Erreur 1 — Confondre unité de travail et organigramme. Le découpage par service (comptabilité, marketing, production) ne reflète pas les réalités d'exposition. Des salariés du marketing en open-space partagent les mêmes risques que ceux de la comptabilité au même étage.
Erreur 2 — Oublier les situations particulières. Les salariés en télétravail, commerciaux itinérants, personnels d'astreinte, intérimaires, stagiaires et sous-traitants doivent être couverts par le DUERP. Chacun peut nécessiter une unité dédiée.
Erreur 3 — Figer le découpage. Les unités doivent évoluer avec l'organisation : déménagement, réorganisation, nouveaux équipements ou extension d'activité imposent une révision lors de la mise à jour du DUERP.
Erreur 4 — Ne pas associer les salariés. Ils sont les mieux placés pour décrire leurs conditions réelles de travail. L'article L4121-3 impose d'associer les travailleurs à l'évaluation des risques.
Erreur 5 — Multiplier les unités à l'excès. Dans une TPE de 5 salariés, 3 à 5 unités suffisent. Trop d'unités rend le DUERP inexploitable et le suivi des actions impossible.
- Découpage basé sur l'exposition réelle
Pas sur l'organigramme ni les locaux seuls
- Tous les salariés couverts
Y compris télétravailleurs, intérimaires, sous-traitants, stagiaires
- Nombre d'unités proportionné
3-5 en TPE, 10-20 en PME, adapté à la complexité
- Salariés associés au découpage
Consultation des travailleurs et du CSE
- Révision à chaque mise à jour
Le découpage évolue avec l'organisation
Cas particuliers : télétravail et salariés itinérants
Le télétravail et les activités itinérantes posent des défis spécifiques pour le découpage en unités de travail.
Les télétravailleurs peuvent constituer une unité distincte avec des risques spécifiques : isolement professionnel, sédentarité accrue, ergonomie du poste à domicile non contrôlée, brouillage des frontières vie professionnelle/personnelle, risques psychosociaux liés à la charge mentale et à la déconnexion.
L'employeur reste tenu à son obligation de sécurité envers les télétravailleurs.
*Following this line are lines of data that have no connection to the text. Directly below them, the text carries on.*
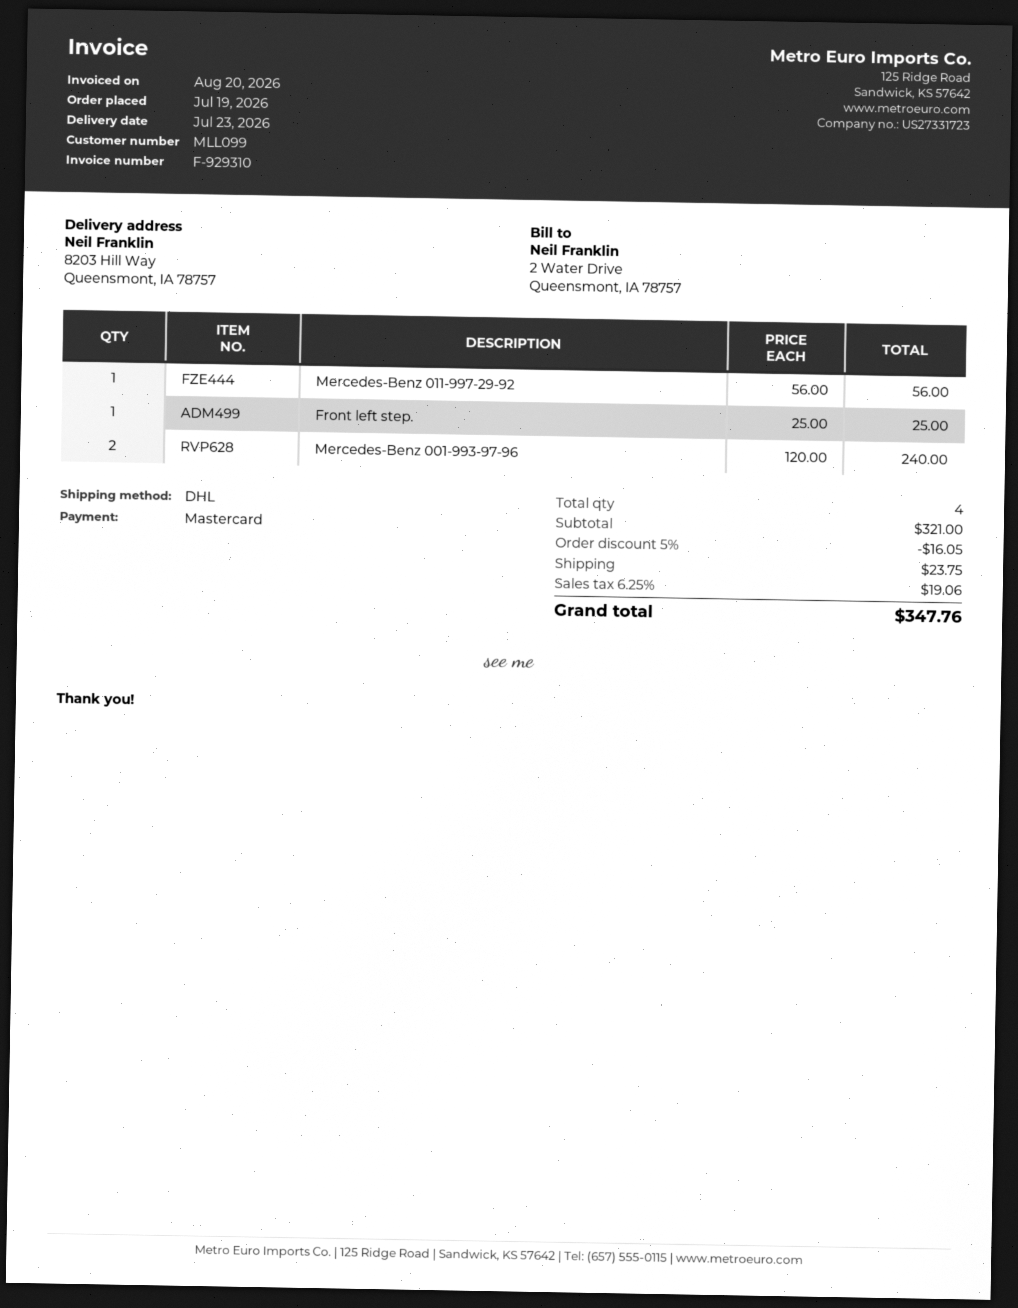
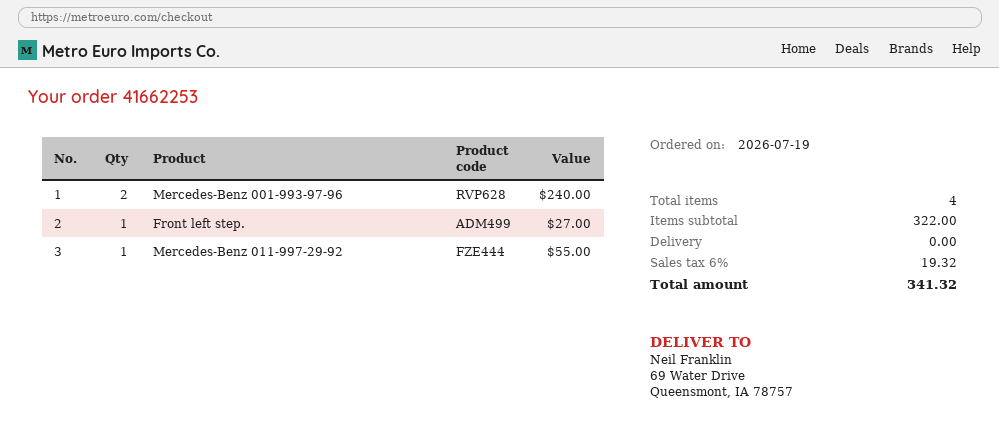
ship to: 8203 Hill Way, Queensmont, IA 78757 -> 69 Water Drive, Queensmont, IA 78757
Mercedes-Benz 011-997-29-92: 1 for 56.00 -> 1 for 55.00
Front left step.: 1 for 25.00 -> 1 for 27.00
subtotal: 321.00 -> 322.00
discount: 5% = 16.05 -> none
shipping: 23.75 -> 0.00
tax: 6.25% = 19.06 -> 6% = 19.32
total: 347.76 -> 341.32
Le DUERP doit identifier les risques liés au télétravail et prévoir des mesures de prévention : fourniture d'équipements ergonomiques, droit à la déconnexion, maintien du lien social, sensibilisation aux bonnes postures.
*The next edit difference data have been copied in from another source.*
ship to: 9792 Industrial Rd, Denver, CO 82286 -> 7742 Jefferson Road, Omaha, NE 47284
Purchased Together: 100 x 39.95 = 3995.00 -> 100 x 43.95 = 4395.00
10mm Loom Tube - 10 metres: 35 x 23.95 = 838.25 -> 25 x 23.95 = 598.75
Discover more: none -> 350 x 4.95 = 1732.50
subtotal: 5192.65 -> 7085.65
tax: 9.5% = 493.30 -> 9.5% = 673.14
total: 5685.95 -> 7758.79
Les salariés itinérants (commerciaux, techniciens SAV, livreurs) sont exposés au risque routier, premier facteur d'accidents mortels du travail en France. Ils cumulent souvent : risque routier, fatigue liée aux déplacements, isolement, travail sur écran nomade, et expositions variables selon les sites visités.
Pour ces populations, le DUERP doit couvrir l'ensemble des situations de travail, y compris les déplacements et les interventions chez des tiers.
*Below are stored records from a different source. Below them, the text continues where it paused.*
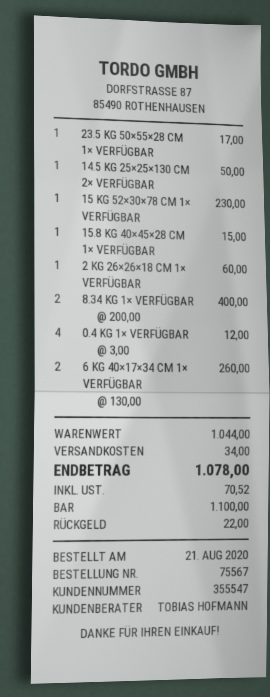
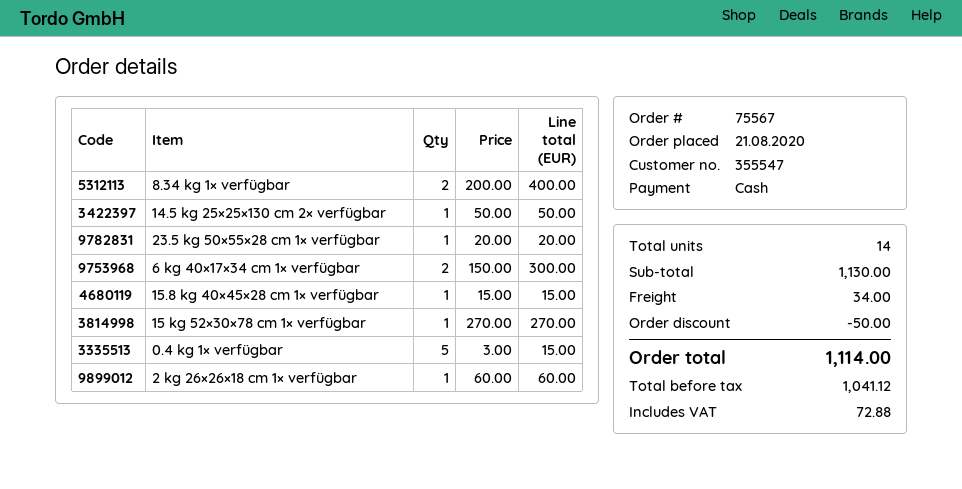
23.5 KG 50×55×28 CM 1× VERFÜGBAR: 1 x 17.00 = 17.00 -> 1 x 20.00 = 20.00
15 KG 52×30×78 CM 1× VERFÜGBAR: 1 x 230.00 = 230.00 -> 1 x 270.00 = 270.00
0.4 KG 1× VERFÜGBAR: 4 x 3.00 = 12.00 -> 5 x 3.00 = 15.00
6 KG 40×17×34 CM 1× VERFÜGBAR: 2 x 130.00 = 260.00 -> 2 x 150.00 = 300.00
subtotal: 1044.00 -> 1130.00
discount: none -> 50.00
tax: 70.52 -> 72.88
total: 1078.00 -> 1114.00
- Télétravail : unité spécifique avec risques ergonomiques, psychosociaux et d'isolement
- Commerciaux itinérants : risque routier + expositions variables selon les sites visités
- Techniciens SAV : risques liés aux interventions sur sites extérieurs + déplacements
- Travailleurs multi-sites : cumul des expositions de chaque site à évaluer
- Intérimaires : inclusion dans les unités existantes + risques liés à la méconnaissance du poste
Comment définir les unités de travail de votre DUERP ?
Le découpage en unités de travail est la première étape de l'évaluation des risques. Voici la méthode pour un découpage pertinent et opérationnel.
Lister toutes les situations de travail
½ journéeRecensez l'ensemble des activités, postes, lieux et conditions de travail de votre entreprise. N'oubliez pas le télétravail, les déplacements et les interventions extérieures.
Identifier les critères de regroupement
2 heuresPour chaque situation, déterminez les critères pertinents : géographique, métier, organisationnel, exposition spécifique ou polyvalence.
Constituer les unités homogènes
2 heuresRegroupez les salariés exposés à des risques similaires dans des conditions comparables. Visez 3-5 unités en TPE, 10-20 en PME.
Associer les salariés et le CSE
1 réunionPrésentez le découpage proposé aux salariés et au CSE. Recueillez leurs observations pour vérifier la cohérence avec la réalité du terrain.
Valider et documenter
2 heuresFormalisez le découpage avec : nom de chaque unité, liste des postes et salariés concernés, principaux risques identifiés. Ce découpage est le cadre de votre évaluation.